BEGIN

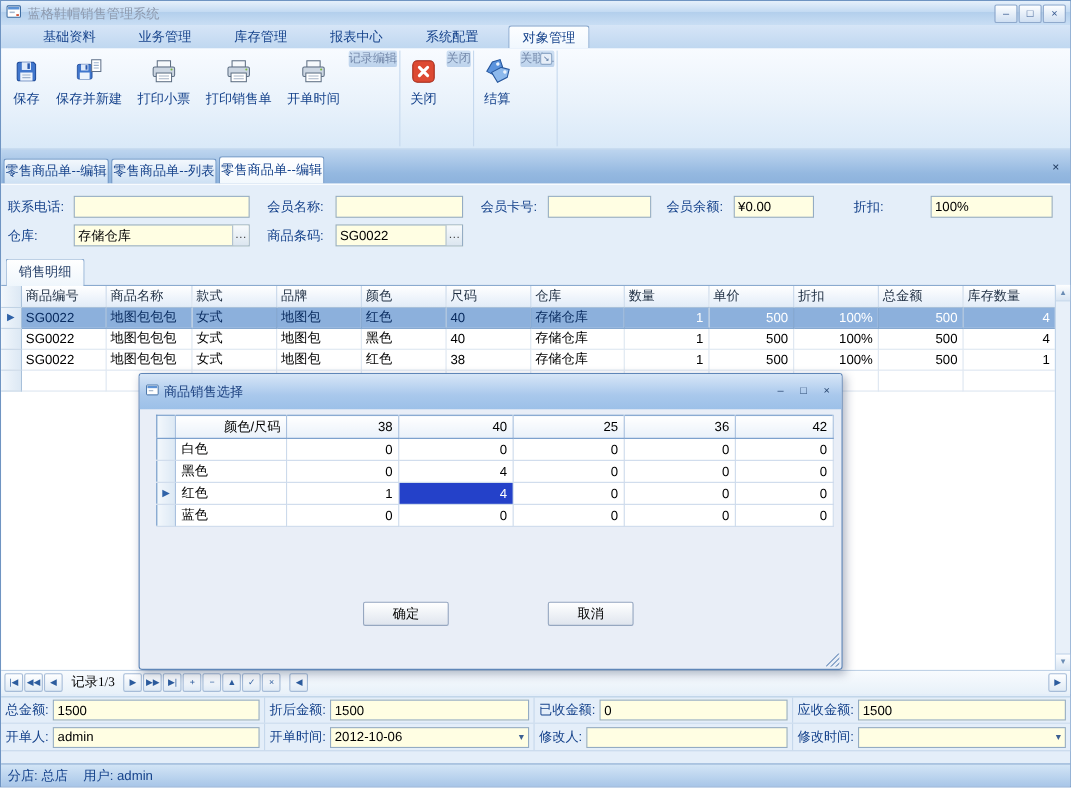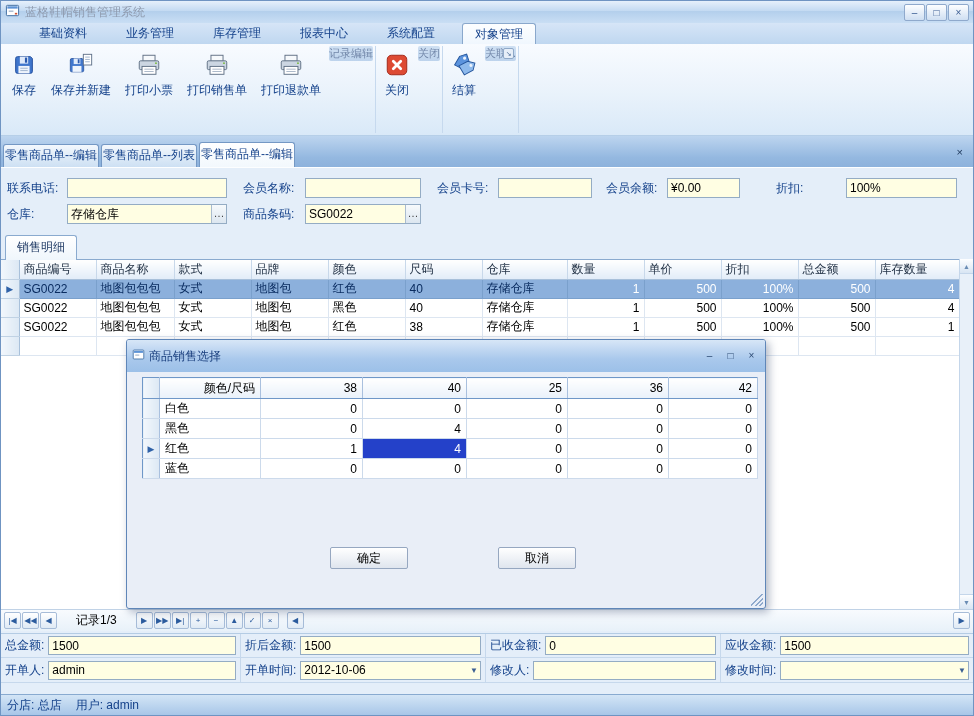--- a/index.html
+++ b/index.html
@@ -220,7 +220,7 @@
                 <path d="M9 18.5 H19 M9 21 H19" stroke="#a6b4c6"></path>
               </svg>
             </span>
-          <span>打印退款单</span>
+          <span>开单时间</span>
         </div>
       </div>
       <div class="rgroup-label">

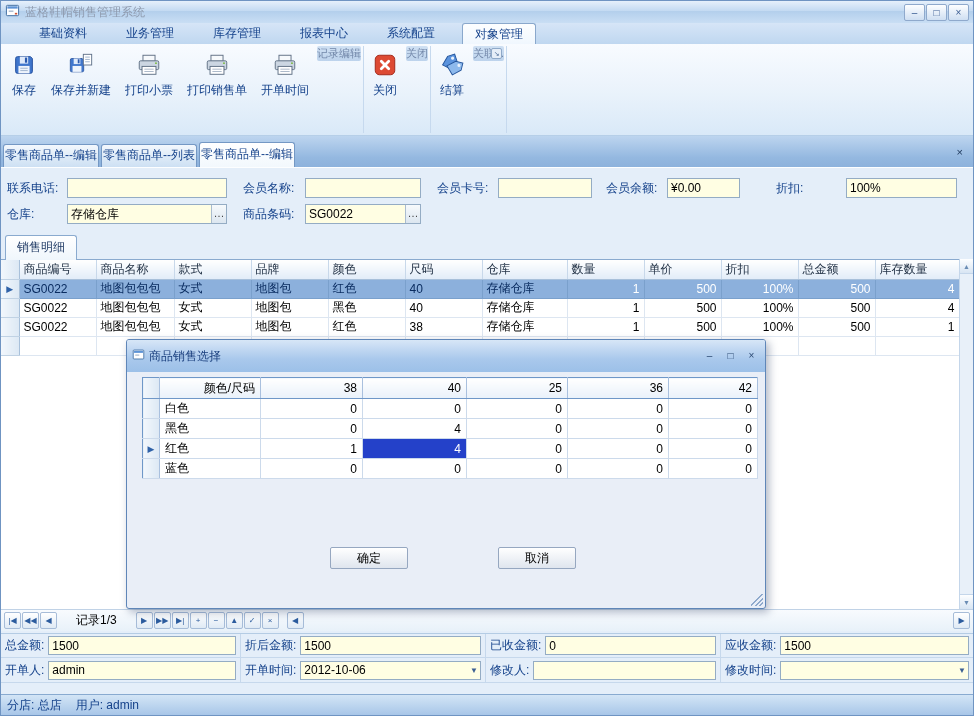--- a/index.html
+++ b/index.html
@@ -84,7 +84,7 @@
     display:flex; align-items:center; padding:0 3px; gap:1px; }
   .nbtn { min-width:17px; height:17px; border:1px solid #a6bcd8; background:linear-gradient(#ffffff,#dfeaf5);
     color:#2c5c9e; font-size:8px; line-height:15px; text-align:center; border-radius:2px; padding:0 1px; }
-  .nrec { margin:0 18px; color:#000; white-space:nowrap; }
+  .nrec { margin:0 7px; color:#000; white-space:nowrap;font-family:Liberation Serif, serif; }
   .ntrack { flex:1; }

END

When you transcribe the entries, reproduce each line exactly and skip any picture.

* [SOLUTION FOR THIS TASK]:
--- a/index.html
+++ b/index.html
@@ -220,7 +220,7 @@
                 <path d="M9 18.5 H19 M9 21 H19" stroke="#a6b4c6"></path>
               </svg>
             </span>
-          <span>打印退款单</span>
+          <span>开单时间</span>
         </div>
       </div>
       <div class="rgroup-label">

--- a/index.html
+++ b/index.html
@@ -84,7 +84,7 @@
     display:flex; align-items:center; padding:0 3px; gap:1px; }
   .nbtn { min-width:17px; height:17px; border:1px solid #a6bcd8; background:linear-gradient(#ffffff,#dfeaf5);
     color:#2c5c9e; font-size:8px; line-height:15px; text-align:center; border-radius:2px; padding:0 1px; }
-  .nrec { margin:0 18px; color:#000; white-space:nowrap; }
+  .nrec { margin:0 7px; color:#000; white-space:nowrap;font-family:Liberation Serif, serif; }
   .ntrack { flex:1; }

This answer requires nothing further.